━━ Given data

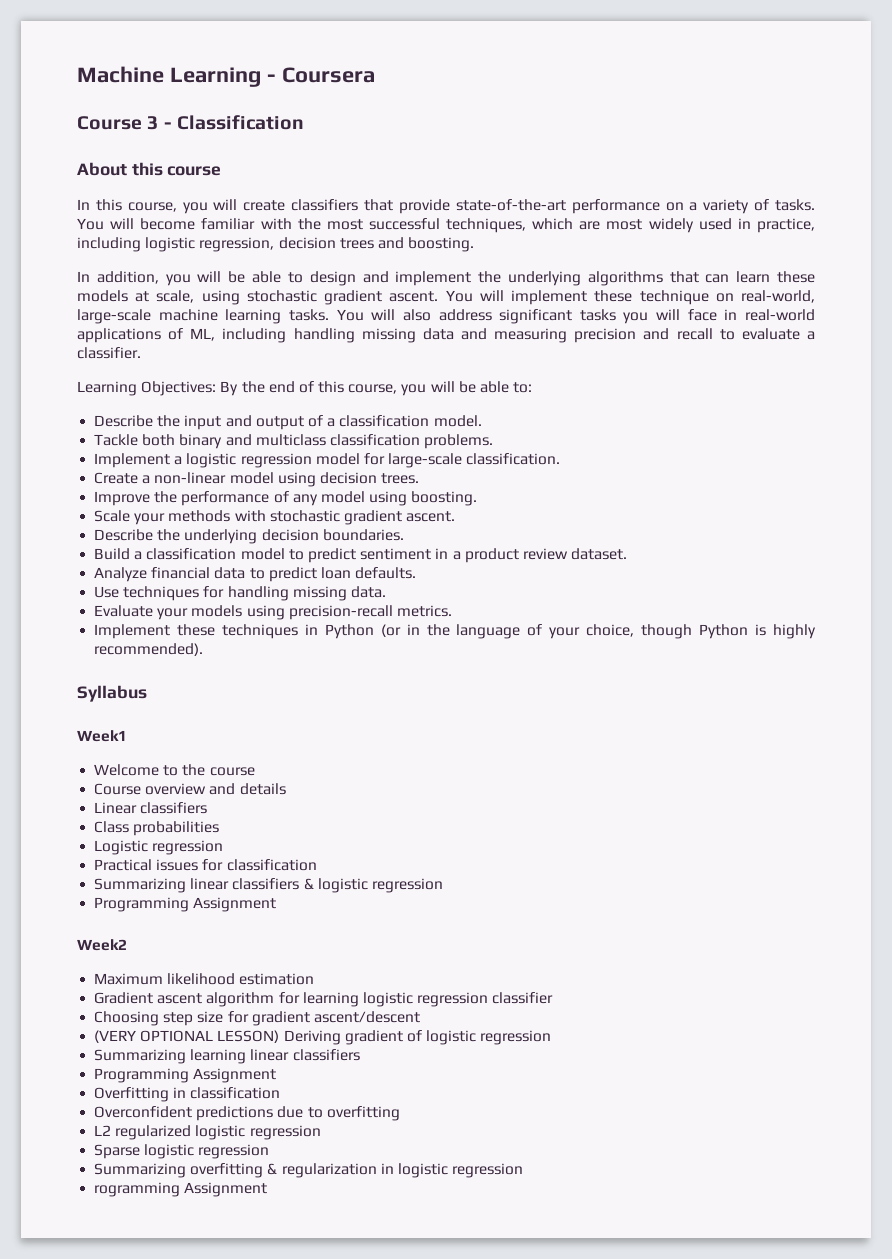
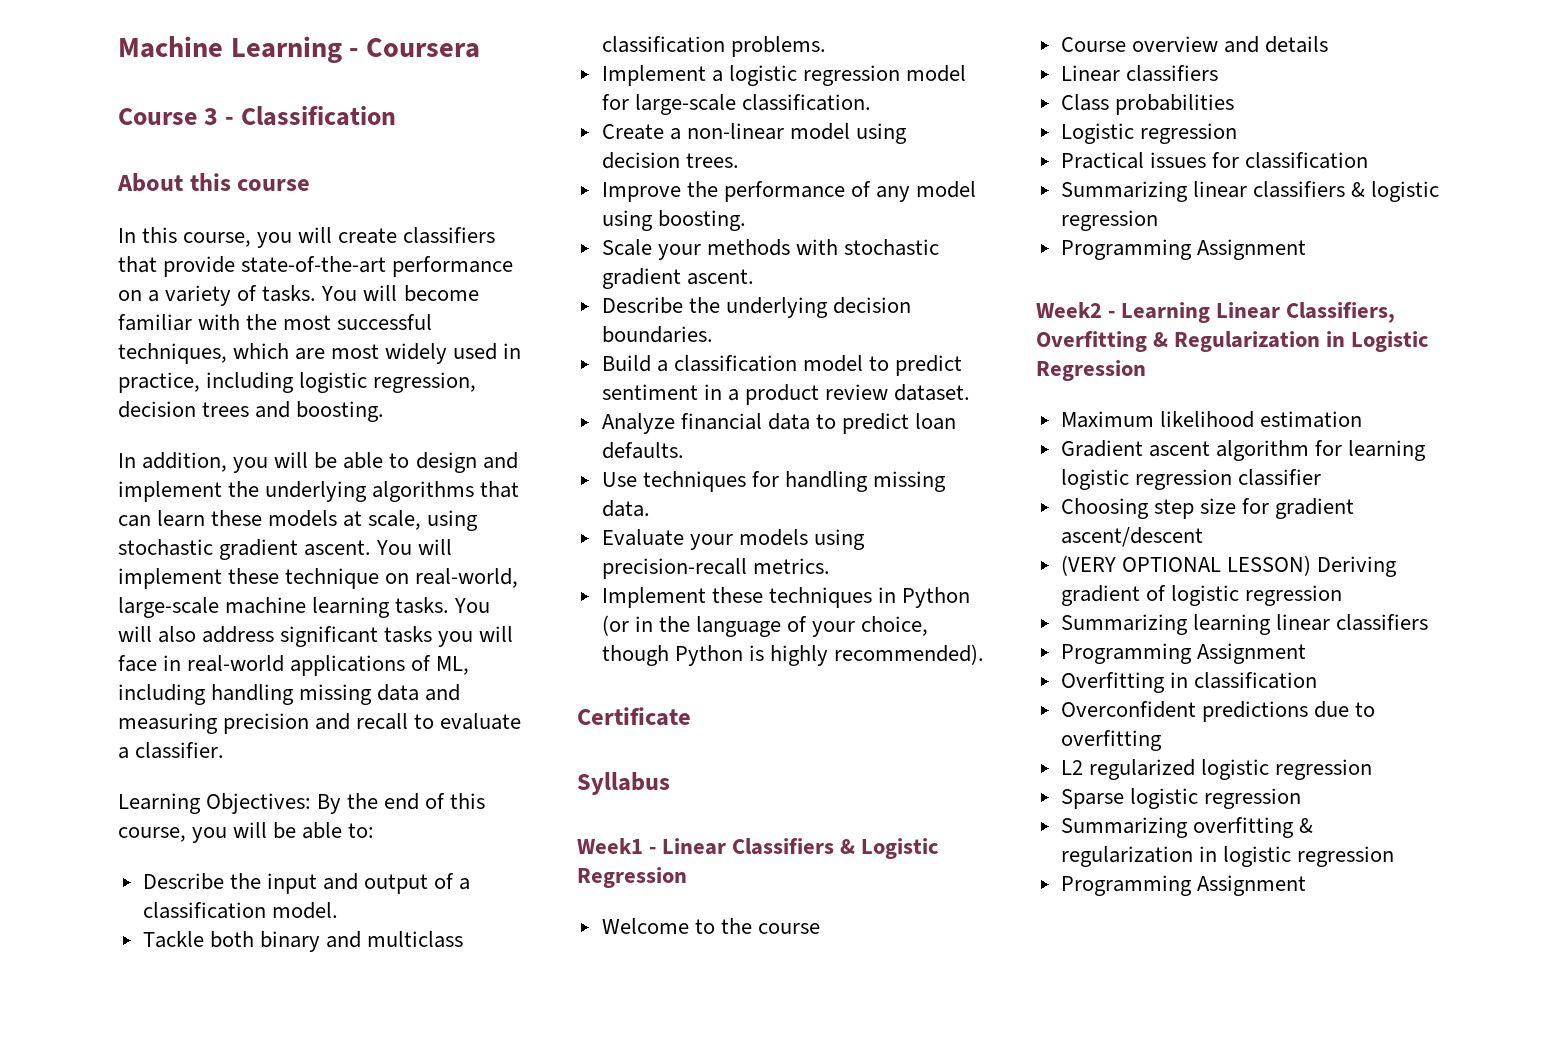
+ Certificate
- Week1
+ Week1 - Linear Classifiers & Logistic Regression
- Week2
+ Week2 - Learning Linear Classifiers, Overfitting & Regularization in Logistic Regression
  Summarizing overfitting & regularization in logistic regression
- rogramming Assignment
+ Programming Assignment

━━━━

Exercise: A word-for-word copy of the listing is the goal; keep every picture out of it.

Finished task:
+ Certificate
- Week1
+ Week1 - Linear Classifiers & Logistic Regression
- Week2
+ Week2 - Learning Linear Classifiers, Overfitting & Regularization in Logistic Regression
  Summarizing overfitting & regularization in logistic regression
- rogramming Assignment
+ Programming Assignment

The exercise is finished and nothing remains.